Work out how many lines of the entries have the word "none" in them. Respond with that number only.

[Web page revision data]
________

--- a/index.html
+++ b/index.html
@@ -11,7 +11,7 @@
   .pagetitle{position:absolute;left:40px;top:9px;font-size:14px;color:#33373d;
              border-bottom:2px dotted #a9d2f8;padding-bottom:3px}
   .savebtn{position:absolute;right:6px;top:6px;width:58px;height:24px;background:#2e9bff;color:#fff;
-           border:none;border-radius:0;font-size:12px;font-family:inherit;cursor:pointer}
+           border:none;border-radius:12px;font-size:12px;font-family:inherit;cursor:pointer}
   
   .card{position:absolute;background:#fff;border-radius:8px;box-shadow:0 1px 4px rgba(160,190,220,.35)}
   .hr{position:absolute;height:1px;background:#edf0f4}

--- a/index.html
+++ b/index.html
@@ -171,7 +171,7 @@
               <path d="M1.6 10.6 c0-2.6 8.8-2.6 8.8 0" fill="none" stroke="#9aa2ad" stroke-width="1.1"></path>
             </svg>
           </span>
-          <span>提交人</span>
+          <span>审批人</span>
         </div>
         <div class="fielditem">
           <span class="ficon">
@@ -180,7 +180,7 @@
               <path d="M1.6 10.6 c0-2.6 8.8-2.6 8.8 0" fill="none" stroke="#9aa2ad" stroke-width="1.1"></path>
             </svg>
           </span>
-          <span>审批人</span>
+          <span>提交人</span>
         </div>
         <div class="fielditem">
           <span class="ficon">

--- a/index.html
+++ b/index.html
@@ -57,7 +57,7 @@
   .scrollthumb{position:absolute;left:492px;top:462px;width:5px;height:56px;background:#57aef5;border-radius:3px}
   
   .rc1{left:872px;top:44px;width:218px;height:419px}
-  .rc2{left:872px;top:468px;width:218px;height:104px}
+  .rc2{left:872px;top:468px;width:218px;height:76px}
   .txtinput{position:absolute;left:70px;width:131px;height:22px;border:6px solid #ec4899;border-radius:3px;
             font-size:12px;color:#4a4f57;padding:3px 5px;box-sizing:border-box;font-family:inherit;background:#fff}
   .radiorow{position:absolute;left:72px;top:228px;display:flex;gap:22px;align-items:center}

________

RESPONSE BOX:
4